I had no idea the colic and gas in babies is from gluten.

The thing is, I don't want to pay $320 or so to be tested for gluten-sensitivty. I feel I am smart enough to make that decision on my own from diet testing.

Not only that! I've been tested for all other stomach problems. Hernias don't cause what I have.

Another thing interesting is I was diagnosed with superficial plebitis (spell check xD) in my left leg. I had very annoying swelling for months. It was of course worse when I was on birth control. Then, I had slight swelling when I was off. That whole month I was off of gluten my leg hasn't swelled up. The day I went back to gluten is poofed out again.

Also I have a rash that showed up 7 months ago and hasn't gone away. It itches when I eat gluten, but it doesn't when I am gluten free.

The thing is, I don't know WHY I decided to go gluten free, I can't remember. It's like I woke up one day and said enough is enough.
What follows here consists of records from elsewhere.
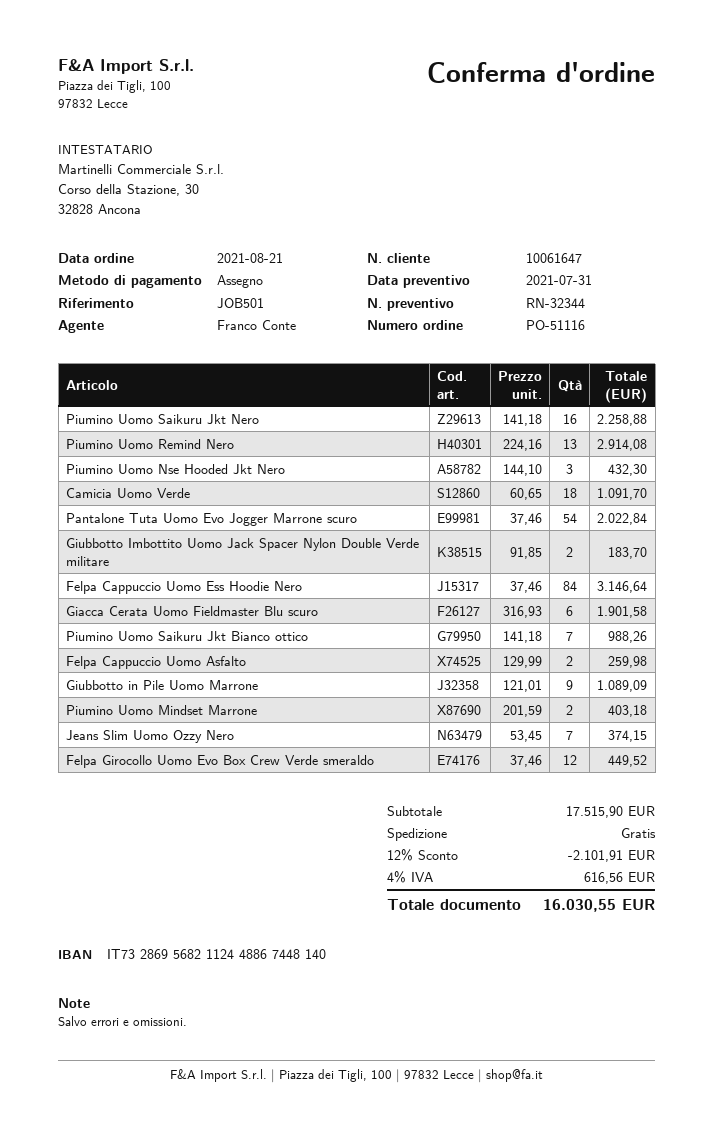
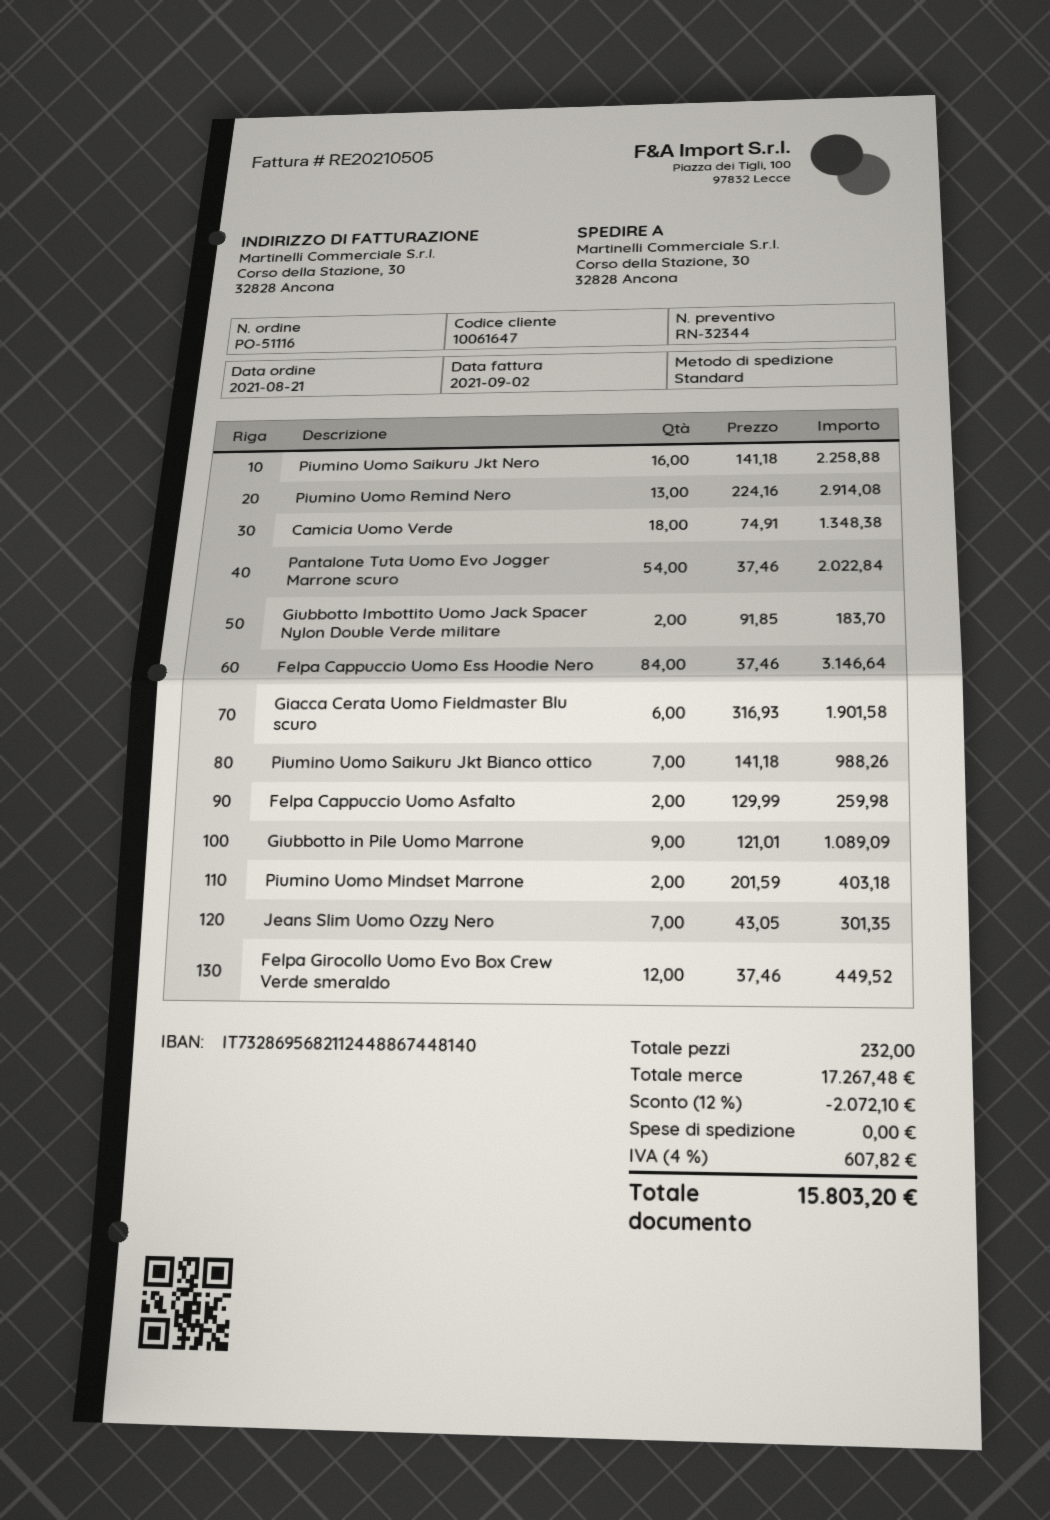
Piumino Uomo Nse Hooded Jkt Nero: 3 x 144.10 = 432.30 -> none
Camicia Uomo Verde: 18 x 60.65 = 1091.70 -> 18 x 74.91 = 1348.38
Jeans Slim Uomo Ozzy Nero: 7 x 53.45 = 374.15 -> 7 x 43.05 = 301.35
subtotal: 17515.90 -> 17267.48
discount: 12% = 2101.91 -> 12% = 2072.10
tax: 4% = 616.56 -> 4% = 607.82
total: 16030.55 -> 15803.20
My friend was right, I am gluten intolerant!

So what would you do in my position? Would you eliminate corn and rice too? I mean, it's a pain to find things to eat as is. Especially since my mom doesn't allow me to keep any grocery money for myself, even gluten intolerant. She's like 'well its not like you can't eat anythign we're eating'. YES it is like that though. At least she reads labels before she serves me.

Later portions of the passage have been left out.